LinuxQuestions.org - [SOLVED] Character class exclusion

- Programming (https://www.linuxquestions.org/questions/programming-9/)

- - Character class exclusion (https://www.linuxquestions.org/questions/programming-9/character-class-exclusion-4175587514/)

Character class exclusion

I have Work1, a file of English words.

As a learning exercise I coded this ...

Code:

echo "Find 5-character words which have the same letter in positions 1 and 3."

echo "  Examples: fifth, mamma, sassy, total."

egrep '^(.).\1..$' $Work1 >$OutFile

... and it works.

To make the exercise more interesting I coded this ...

Code:

echo "Find 5-character words which have the same letter in positions 1 and 3"

echo "  --and-- the character in positions 1 and 3 is not used elsewhere."

echo "  Examples: fifth, total."

egrep '^(.)[^\1]\1[^\1][^\1]$' $Work1 >$OutFile

... and it produces an OutFile identical to the first exercise. Evidently using [^\1] to exclude a specific character from a character class is not doing the job.

Please advise.

Daniel B. Martin

I found a solution but it is a little out there. Also my reference was posted over 5 years ago so there may be an alternative now.
Anyhoo, here is what worked:

Code:

grep -P '^(.)(?:(?!\1).)\1(?:(?!\1).)(?:(?!\1).)$' word_file

It seems you cannot negate a back reference, but you can negate a look-ahead. You will notice I have also switched from -E (what you are using) to -P for perl regular expressions which support look-aheads

I will be interested to see if there is an alternative or even a way to shorten the current solution :)
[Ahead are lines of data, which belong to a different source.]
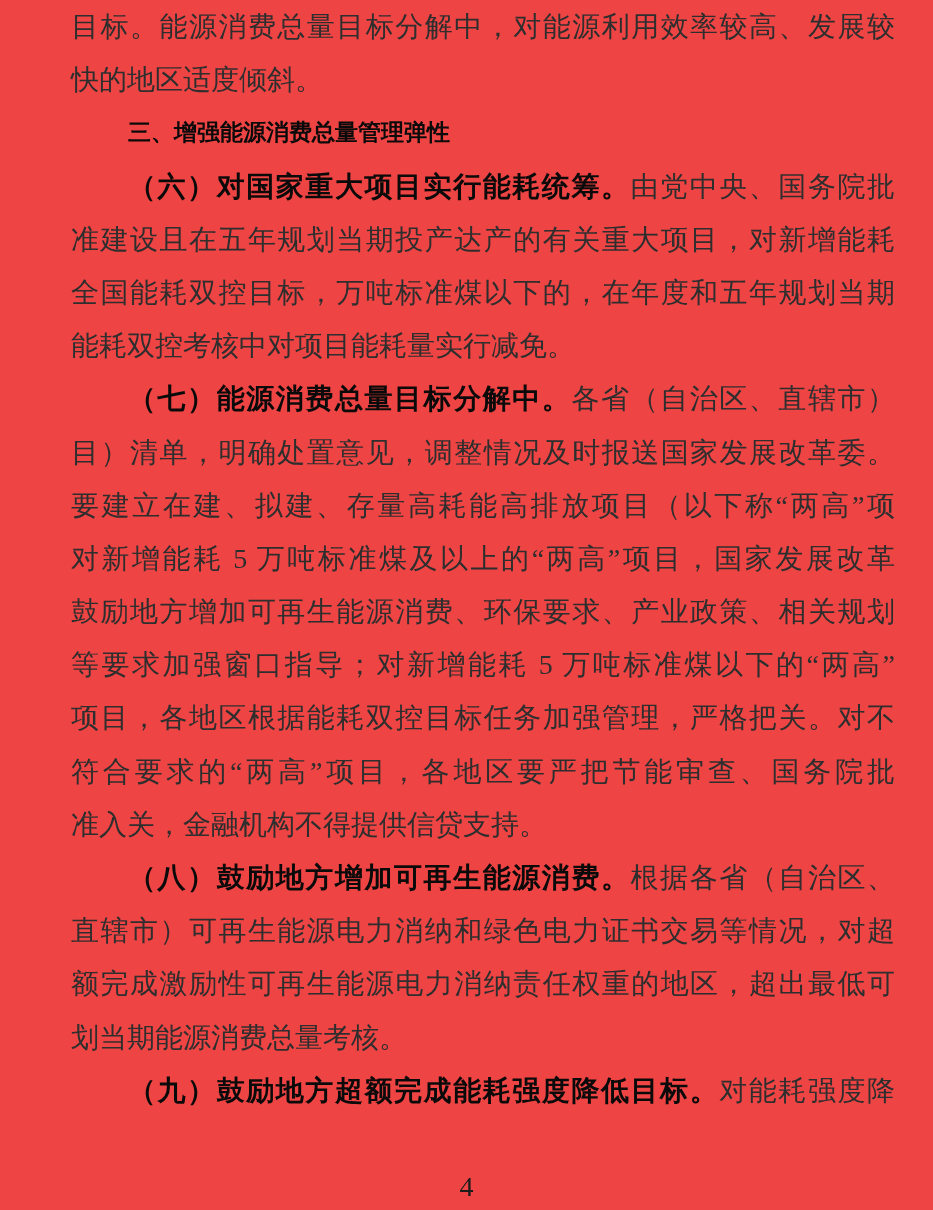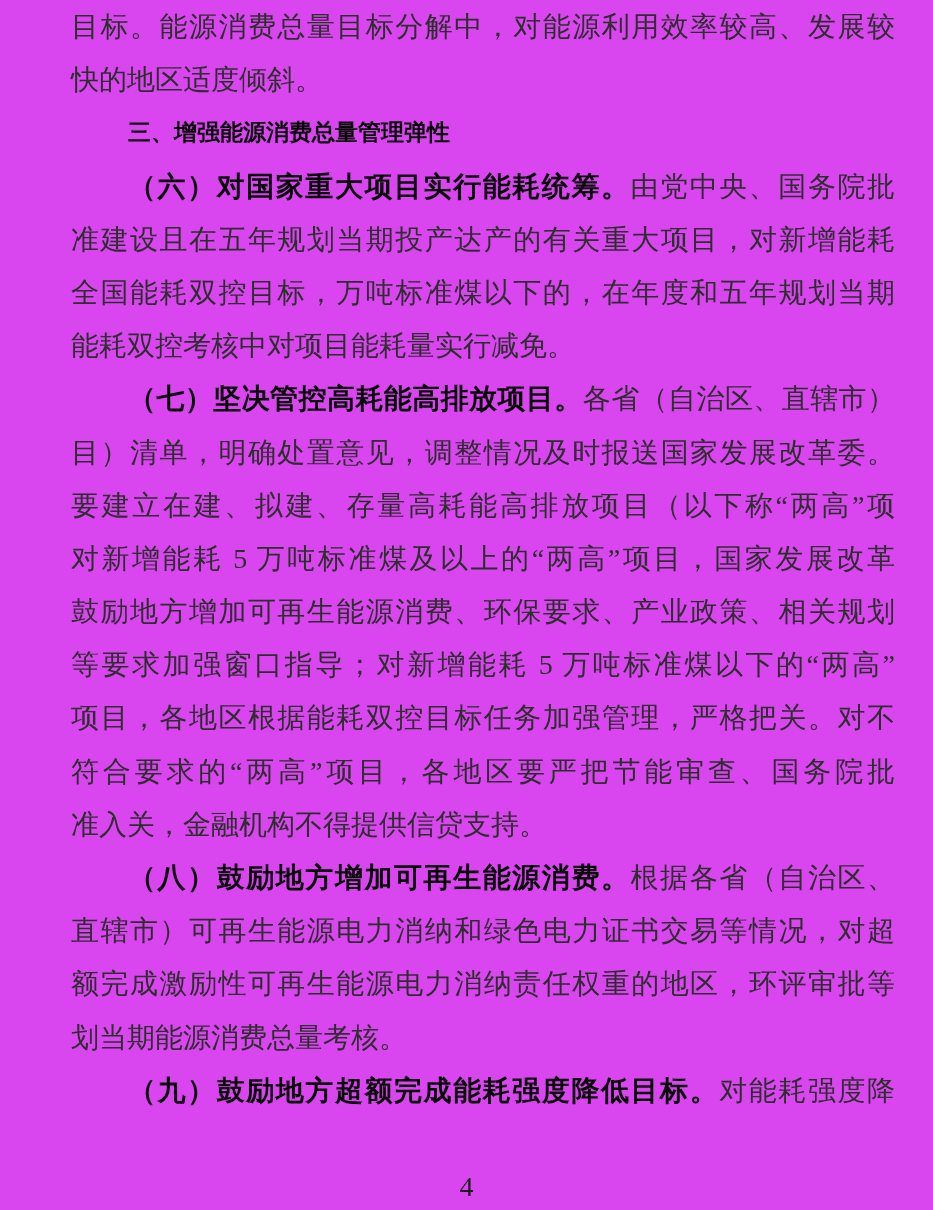--- a/index.html
+++ b/index.html
@@ -11,7 +11,7 @@
     position: relative;
     width: 933px;
     height: 1210px;
-    background: #d946ef;
+    background: #ef4444;
     overflow: hidden;
     font-family: "Liberation Serif", serif;
   }

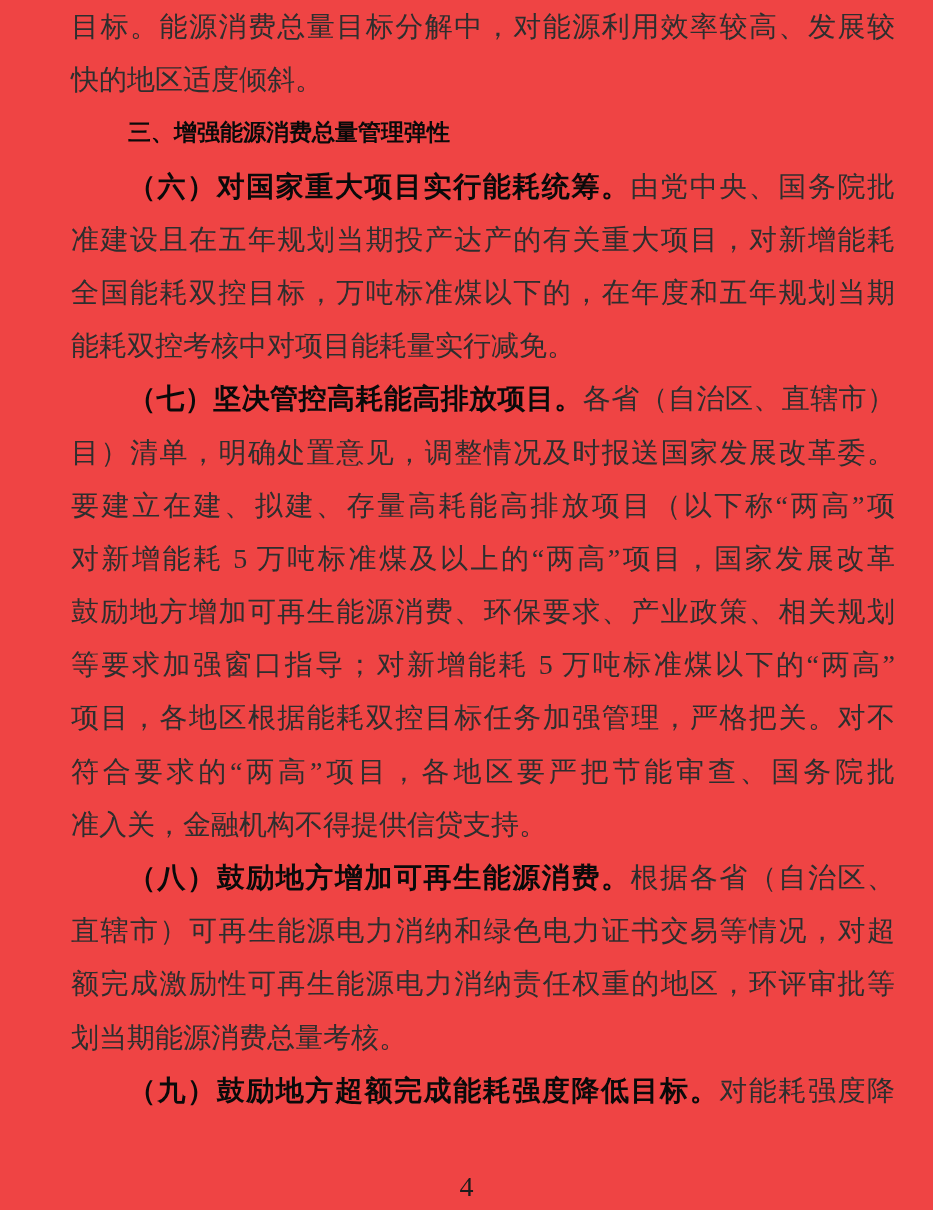--- a/index.html
+++ b/index.html
@@ -78,7 +78,7 @@
       <div class="line justify"><span class="seg">准建设且在五年规划当期投产达产的有关重大项目，对新增能耗</span></div>
       <div class="line justify"><span class="seg">全国能耗双控目标，万吨标准煤以下的，在年度和五年规划当期</span></div>
       <div class="line"><span class="seg">能耗双控考核中对项目能耗量实行减免。</span></div>
-      <div class="line justify indent"><span class="seg bold">（七）坚决管控高耗能高排放项目。</span><span class="seg">各省（自治区、直辖市）</span></div>
+      <div class="line justify indent"><span class="seg bold">（七）能源消费总量目标分解中。</span><span class="seg">各省（自治区、直辖市）</span></div>
       <div class="line justify"><span class="seg">目）清单，明确处置意见，调整情况及时报送国家发展改革委。</span></div>
       <div class="line justify"><span class="seg">要建立在建、拟建、存量高耗能高排放项目（以下称“两高”项</span></div>
       <div class="line justify"><span class="seg">对新增能耗 5 万吨标准煤及以上的“两高”项目，国家发展改革</span></div>

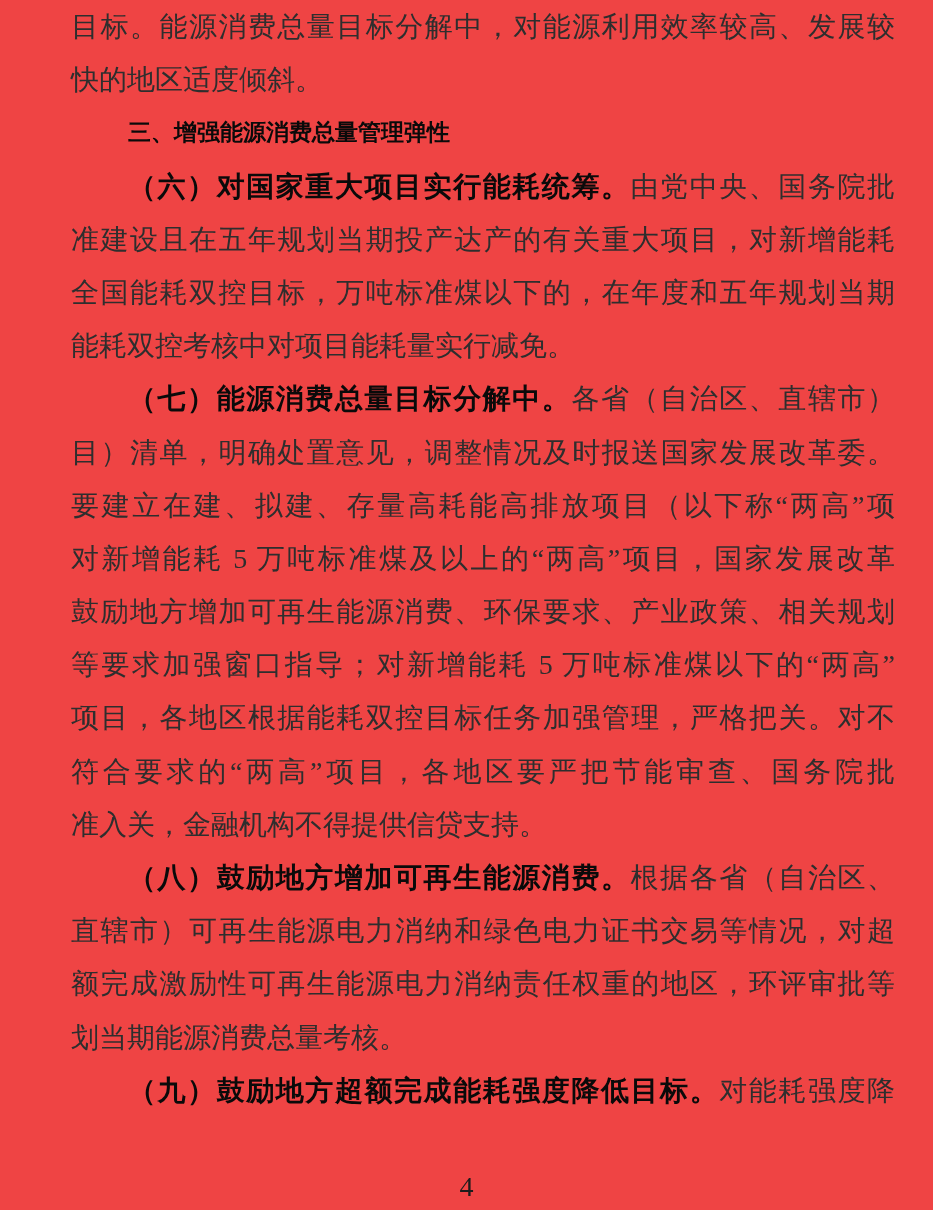--- a/index.html
+++ b/index.html
@@ -89,7 +89,7 @@
       <div class="line"><span class="seg">准入关，金融机构不得提供信贷支持。</span></div>
       <div class="line justify indent"><span class="seg bold">（八）鼓励地方增加可再生能源消费。</span><span class="seg">根据各省（自治区、</span></div>
       <div class="line justify"><span class="seg">直辖市）可再生能源电力消纳和绿色电力证书交易等情况，对超</span></div>
-      <div class="line justify"><span class="seg">额完成激励性可再生能源电力消纳责任权重的地区，环评审批等</span></div>
+      <div class="line justify"><span class="seg">额完成激励性可再生能源电力消纳责任权重的地区，超出最低可</span></div>
       <div class="line"><span class="seg">划当期能源消费总量考核。</span></div>
       <div class="line justify indent"><span class="seg bold">（九）鼓励地方超额完成能耗强度降低目标。</span><span class="seg">对能耗强度降</span></div>
     </div>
Well, this is not shorter, but (IMO) more readable (basically a straightforward translation of each condition into awk):

Code:

awk -F '' 'NF == 5 && $1 == $3 && !index($2 substr($0, 4), $1)' input

You can make it shorter by removing the (?: ... ) groups

Code:

grep -P '^(.)(?!\1).\1(?!\1).(?!\1).$' words

Quote:

Originally Posted by keefaz (Post 5593826)

Code:

grep -P '^(.)(?!\1).\1(?!\1).(?!\1).$' words

Concise, correct, and over my head! Please elaborate and explain.

Daniel B. Martin

Quote:

Originally Posted by perlre

Lookaround assertions are zero-width patterns which match a specific pattern without including it in $& . Positive assertions match when their subpattern matches, negative assertions match when their subpattern fails. Lookbehind matches text up to the current match position, lookahead matches text following the current match position.

Code:

(?!pattern)

A zero-width negative lookahead assertion. For example /foo(?!bar)/ matches any occurrence of "foo" that isn't followed by "bar".

If you are looking for a "bar" that isn't preceded by a "foo", /(?!foo)bar/ will not do what you want. That's because the (?!foo) is just saying that the next thing cannot be "foo"--and it's not, it's a "bar", so "foobar" will match. Use lookbehind instead (see below).

http://perldoc.perl.org/perlre.html#Extended-Patterns > Lookaround Assertions

Code:

grep -P '^(.)(?!\1).\1(?!\1).(?!\1).$' words

Decomposed:

Code:

grep -P        enable perl regular expression

^(.)          matches any character at start of string and captures it in \1

(?!\1)        matches previous that isn't followed by \1, no capture

.        matches any character (that isn't \1 as previous rule)

\1        matches captured character in \1

(?!\1)        matches previous that isn't followed by \1, no capture

.        matches any character (that isn't \1 as previous rule)

(?!\1)        matches previous that isn't followed by \1, no capture

.        matches any character (that isn't \1 as previous rule)

$        end of string

And a little more tidy up :)

Code:

grep -P '^(.)(?!\1).\1((?!\1).){2}$' word_file

Thank you to keefaz and grail for thoughtful contributions. This thread is marked SOLVED!

Daniel B. Martin